Input data Start Marker

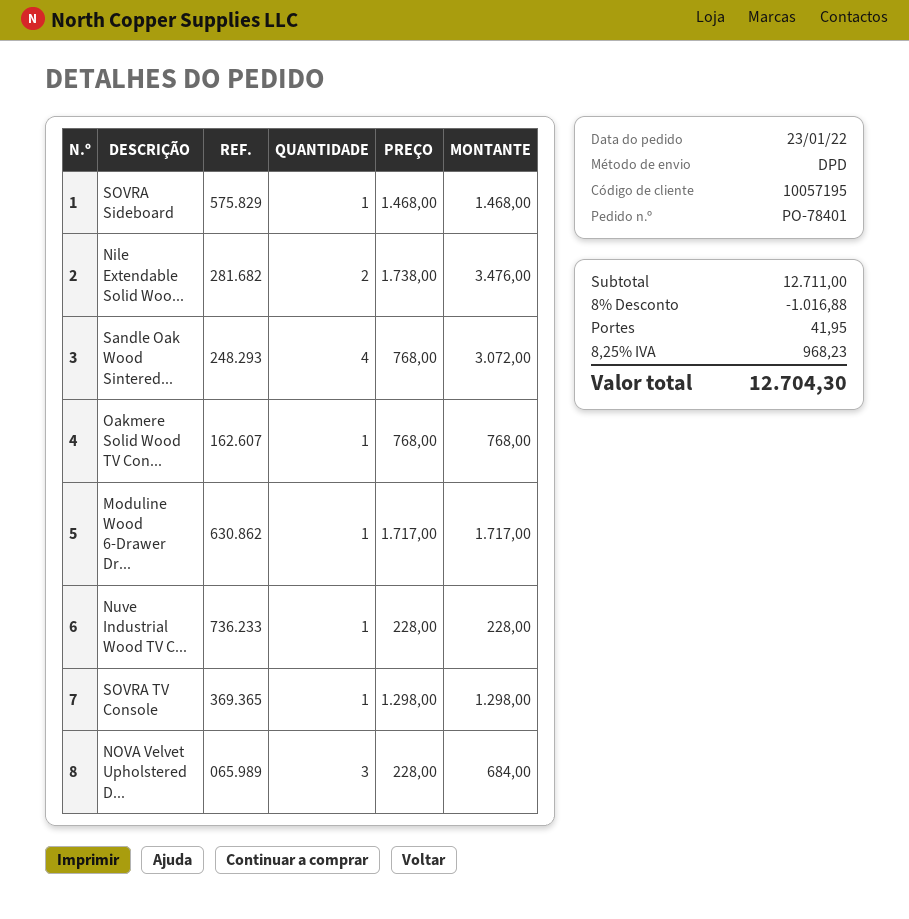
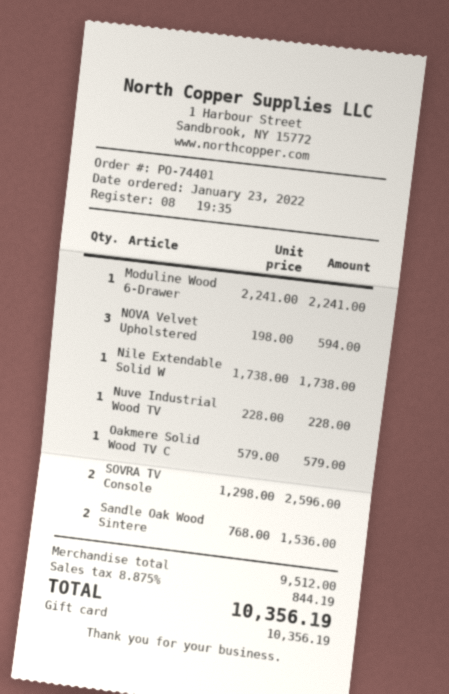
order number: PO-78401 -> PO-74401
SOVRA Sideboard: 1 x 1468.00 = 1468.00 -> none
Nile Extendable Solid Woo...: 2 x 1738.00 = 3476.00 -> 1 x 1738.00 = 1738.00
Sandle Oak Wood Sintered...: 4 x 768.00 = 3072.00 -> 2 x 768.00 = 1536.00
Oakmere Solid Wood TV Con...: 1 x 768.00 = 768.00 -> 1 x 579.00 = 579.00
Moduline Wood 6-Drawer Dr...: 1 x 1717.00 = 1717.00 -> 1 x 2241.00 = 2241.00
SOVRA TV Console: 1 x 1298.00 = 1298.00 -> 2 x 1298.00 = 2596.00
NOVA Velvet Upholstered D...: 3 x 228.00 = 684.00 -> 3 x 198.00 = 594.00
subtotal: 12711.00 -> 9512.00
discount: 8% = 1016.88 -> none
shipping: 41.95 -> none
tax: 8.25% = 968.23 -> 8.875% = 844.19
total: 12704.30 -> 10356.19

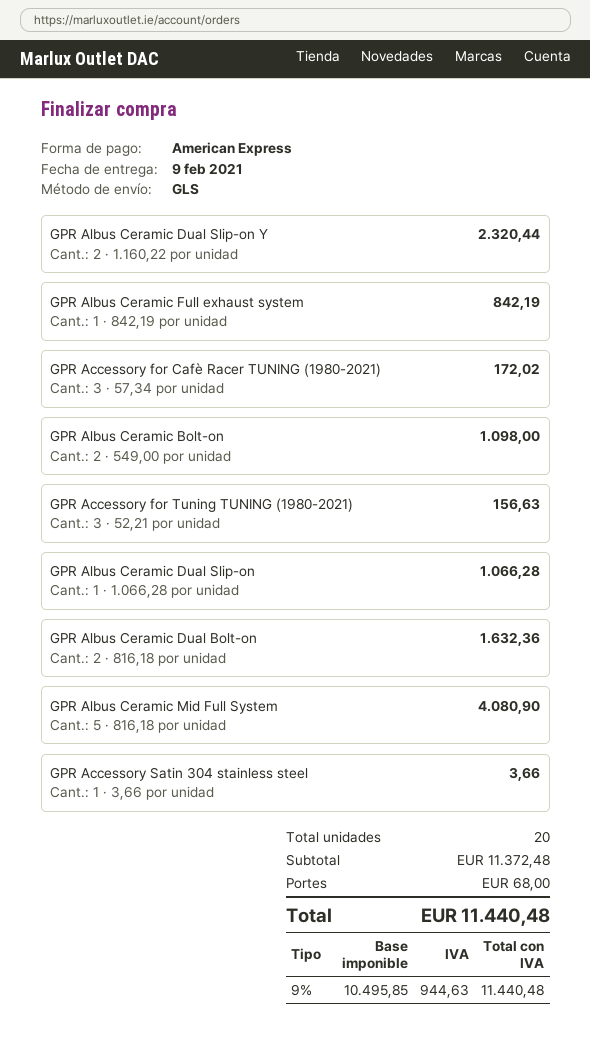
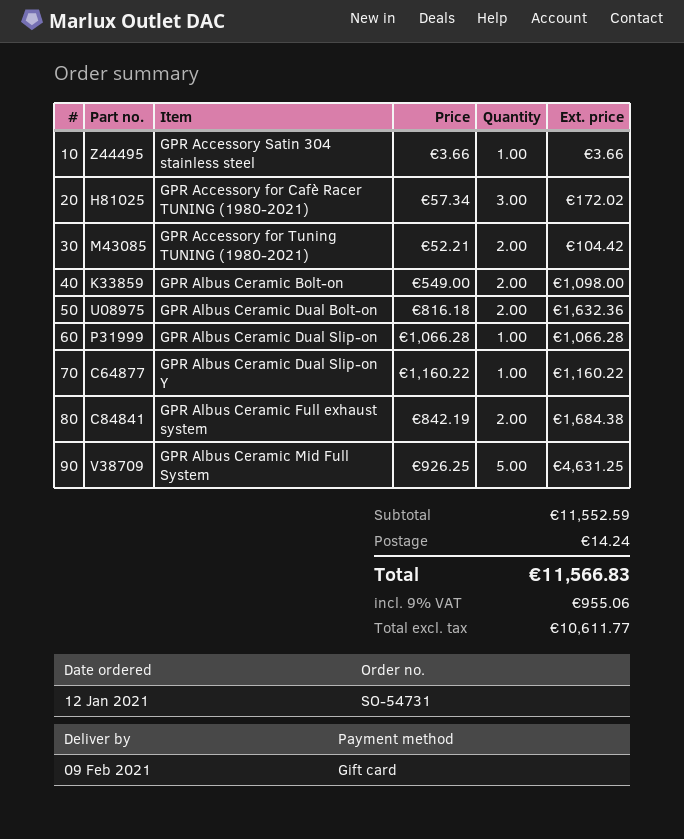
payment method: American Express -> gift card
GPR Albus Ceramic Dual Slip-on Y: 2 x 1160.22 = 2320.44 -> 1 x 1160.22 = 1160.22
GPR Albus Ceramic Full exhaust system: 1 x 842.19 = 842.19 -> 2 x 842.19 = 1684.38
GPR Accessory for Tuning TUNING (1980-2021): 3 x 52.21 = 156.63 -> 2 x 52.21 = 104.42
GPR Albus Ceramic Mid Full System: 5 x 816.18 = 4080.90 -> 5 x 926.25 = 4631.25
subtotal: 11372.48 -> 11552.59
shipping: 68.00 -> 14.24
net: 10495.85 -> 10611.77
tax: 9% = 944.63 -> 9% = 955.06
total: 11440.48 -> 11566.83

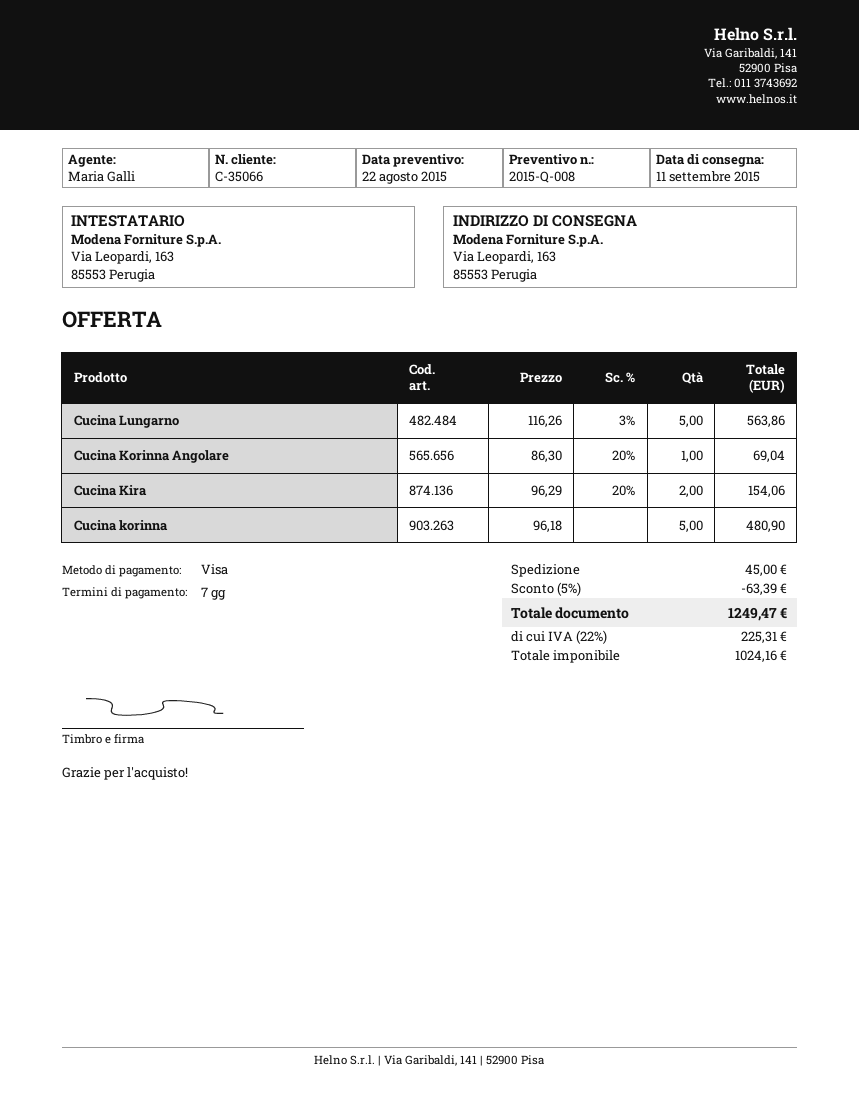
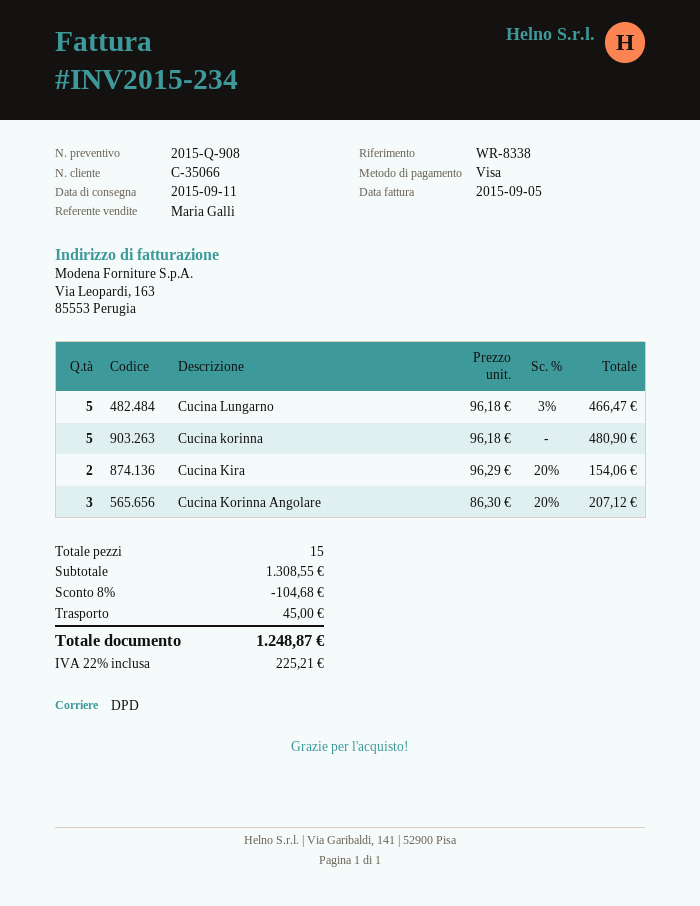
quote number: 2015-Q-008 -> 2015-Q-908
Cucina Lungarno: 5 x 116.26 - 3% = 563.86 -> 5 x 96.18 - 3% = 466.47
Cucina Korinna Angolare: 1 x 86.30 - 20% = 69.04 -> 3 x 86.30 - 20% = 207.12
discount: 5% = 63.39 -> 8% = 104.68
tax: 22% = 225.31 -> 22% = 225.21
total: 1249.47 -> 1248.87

Input data End Marker
Input data Start Marker

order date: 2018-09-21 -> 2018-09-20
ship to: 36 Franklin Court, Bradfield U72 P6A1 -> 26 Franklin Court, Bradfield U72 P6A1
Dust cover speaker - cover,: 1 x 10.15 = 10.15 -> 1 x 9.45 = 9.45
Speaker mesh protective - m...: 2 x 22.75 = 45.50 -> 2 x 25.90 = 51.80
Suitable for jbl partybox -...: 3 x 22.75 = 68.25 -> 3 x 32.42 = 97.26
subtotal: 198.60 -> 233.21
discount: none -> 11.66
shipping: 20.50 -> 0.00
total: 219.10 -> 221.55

Input data End Marker
Input data Start Marker

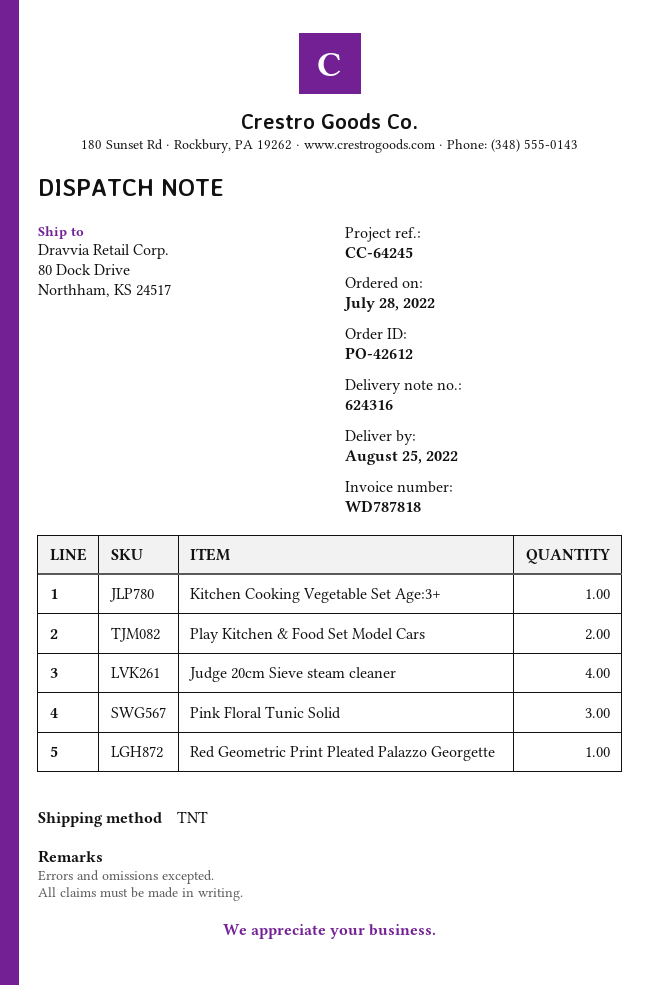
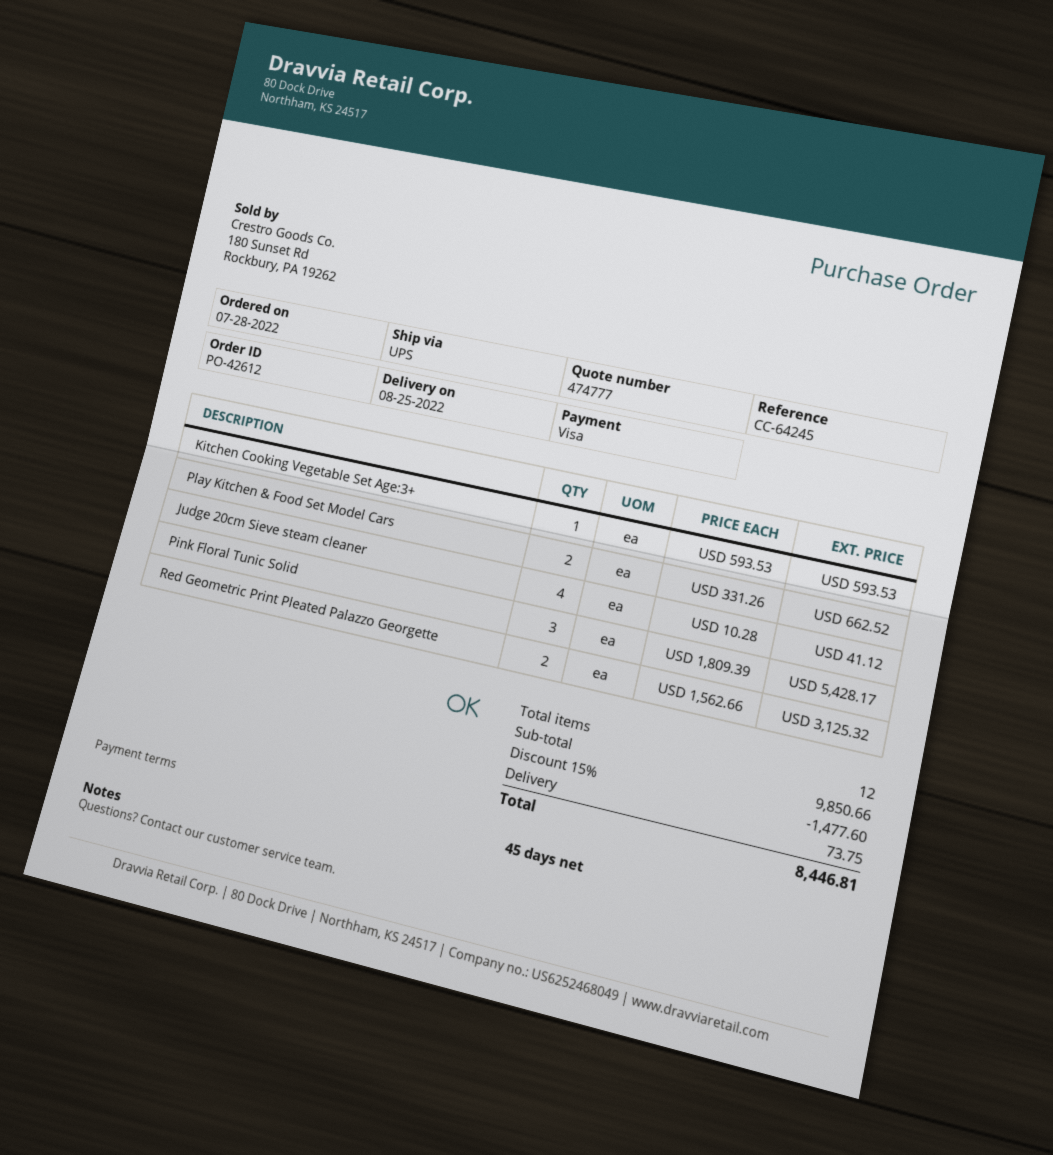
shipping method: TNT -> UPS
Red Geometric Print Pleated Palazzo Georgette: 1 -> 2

Input data End Marker

Task requirements.
Drop the pictures; return the lines above from the line containing "GPR Albus Ceramic Mid" to the line containing "total: 1249.47 -> 1248.87", both included, exactly.

Written answer.
GPR Albus Ceramic Mid Full System: 5 x 816.18 = 4080.90 -> 5 x 926.25 = 4631.25
subtotal: 11372.48 -> 11552.59
shipping: 68.00 -> 14.24
net: 10495.85 -> 10611.77
tax: 9% = 944.63 -> 9% = 955.06
total: 11440.48 -> 11566.83

quote number: 2015-Q-008 -> 2015-Q-908
Cucina Lungarno: 5 x 116.26 - 3% = 563.86 -> 5 x 96.18 - 3% = 466.47
Cucina Korinna Angolare: 1 x 86.30 - 20% = 69.04 -> 3 x 86.30 - 20% = 207.12
discount: 5% = 63.39 -> 8% = 104.68
tax: 22% = 225.31 -> 22% = 225.21
total: 1249.47 -> 1248.87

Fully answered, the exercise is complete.